Making this multistep process work takes cash, “and that’s where Root Capital comes in,” says Scott Leonard, founder of Indigenous Designs. With secure credit, cooperatives can maintain central hubs that distribute materials and orders to workers. Workers then get paid on completion of their orders. They also have access to technical training. “Imagine the confidence we have when we talk with department stores that need us to produce tens of thousands of pieces,” Leonard says. “We have the infrastructure to finance these cottage industries and make sure artisans receive a better-than-average wage. It’s become scalable.”
Investing in impact
Across various products and regions, the needs of rural artisans and farmers are strikingly similar. Most have never had bank accounts and therefore “don’t know how to run a cash flow or do basic cost accounting,” says Foote. “We didn’t anticipate that early on,” he acknowledges. Root Capital now delivers financial literacy training along with access to credit. That’s essential, Foote says, if the rural poor are ever to become customers of traditional banking services.
This holistic approach to finance appeals to socially minded investors. “Simply solving one piece of it isn’t good enough,” says Antony Bugg-Levine, managing director at the Rockefeller Foundation. “You have to provide not only the financing mechanism but also the other aspects of market linkages, including financial education.”
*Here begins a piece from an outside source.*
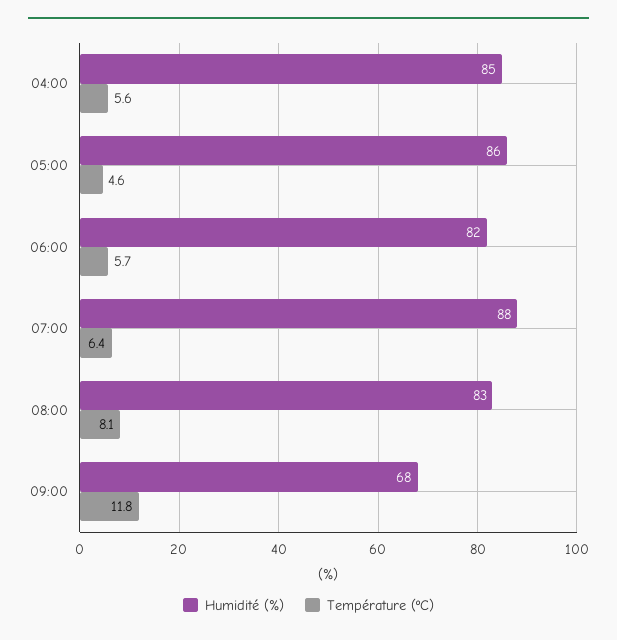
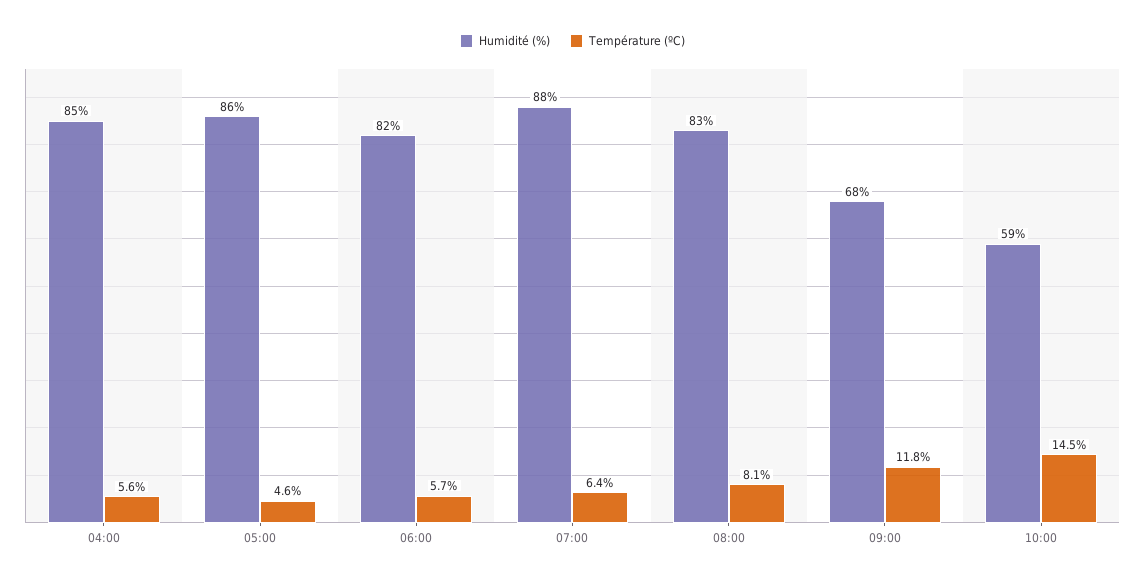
Humidité (%), 10:00: none -> 59
Température (ºC), 10:00: none -> 14.5

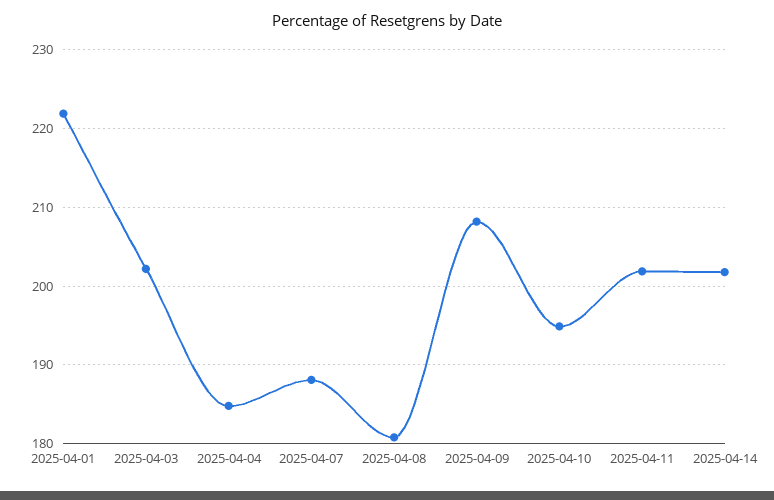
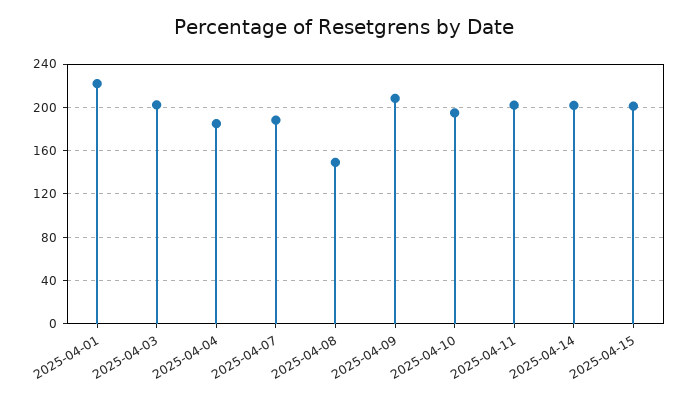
2025-04-08: 181 -> 150
2025-04-15: none -> 200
As part of its new impact investing initiative, the Rockefeller Foundation recently approved a $2 million loan to Root Capital. The loan is an important vote of confidence in the organization, which is launching an ambitious capital campaign. By 2012, Root Capital aims to grow its lending capacity from $25 million to $60 million, which will allow it to lend $105 million per year (over two lending cycles) to more than 350 rural businesses, ultimately representing about 1 million small-scale farmers and artisans.
Creating a new class of capital to fill the “missing middle” between microfinance and commercial lending will require being “pathologically collaborative” with other nonprofits, Foote says. In that spirit, Root Capital is a founding member of the Aspen Network for Development Entrepreneurs (ANDE), an alliance that aims to grow this market into a recognized asset class that supports small and growing businesses in the developing world.
In the current economic climate, dollars from socially minded investors are stretched thin. Foote predicts that investors will be attracted to the small and growing business sector by the very characteristics that have made Root Capital successful: transparency, strong relationships, and measurable results that are good for people and planet. And if logic alone doesn’t close the deal with investors, Foote is always ready to sing them a song.
Suzie Boss is a journalist from Portland, Ore., who writes about social change and education. She is coauthor of Reinventing Project-Based Learning: Your Field Guide to Real-World Projects in the Digital Age.